This article is also available as a PDF download.
I recently had to sort out an issue with a failed mirror set
(i.e., RAID 1) on a Windows Server 2003 domain controller. No problem, I
thought. Well, not quite. The mirror had to be deleted, taking everything from
both drives with it. Restoring Active Directory through backup failed. To make
a bad situation worse, the DC was the holder of all the Flexible Single Master
of Operations (FSMO) roles in this (single) domain. Transferring the roles
failed; seizing them was problematic. Disaster recovery? Indeed! This article
will show you how to get such a DC–and the whole domain–back from the brink.
As you’ll see, a disaster recovery plan is about more than generalities.
Disaster scenario
You have your disaster recovery plan all neatly set out.
Then disaster strikes: A Windows Server 2003 domain controller goes down. Okay,
not a train smash; you’ve got up-to-date backups. But restoring Active
Directory via backup fails. Now what? Well, you can still reinstall Server 2003
and restore user data from backup. (The latter works–you’ve checked.)

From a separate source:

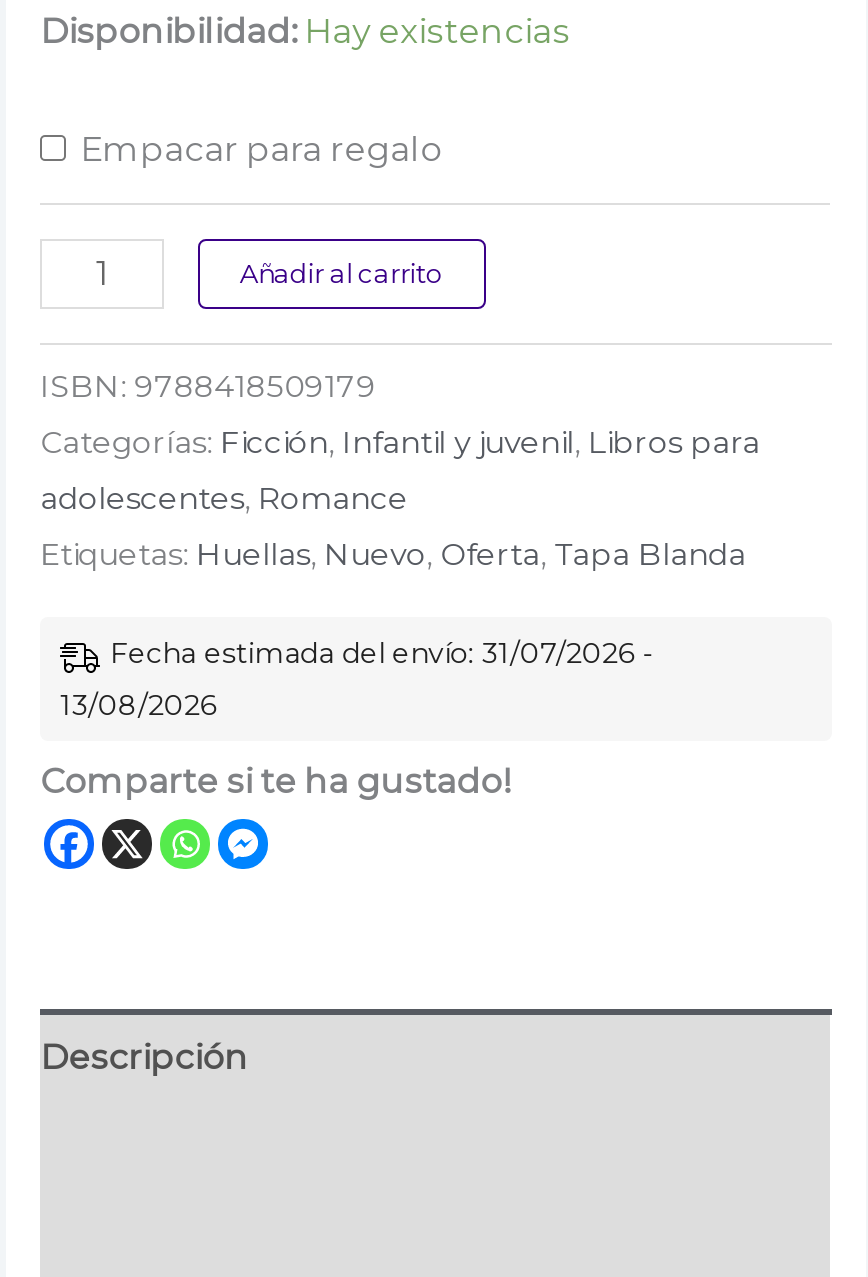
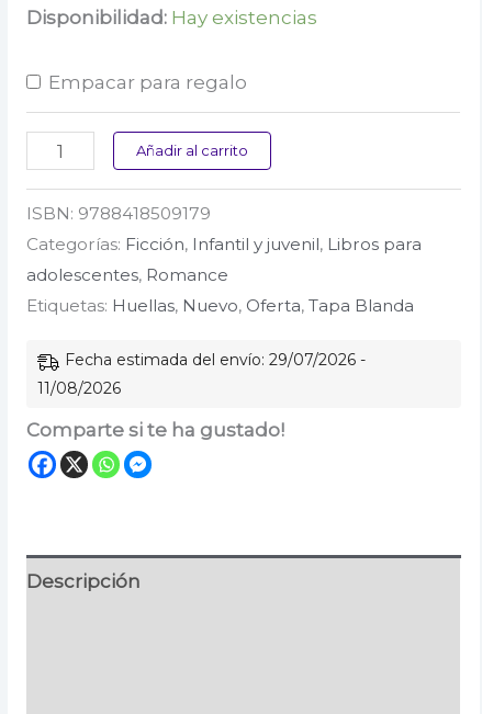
[110,636,652,672] Fecha estimada del envío: 31/07/2026 - -> [65,350,366,370] Fecha estimada del envío: 29/07/2026 -
[60,688,216,724] 13/08/2026 -> [38,379,121,398] 11/08/2026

There’s only one problem: This server was the holder of all
the FSMO roles. So you’re starting to sweat a little, but not too profusely. You
know about transferring FSMO roles to another domain controller. But what if
that fails? Yes, you can try seizing it. At this stage, you’re looking at the
stuff disasters are made of, because now your whole domain teeters on the brink.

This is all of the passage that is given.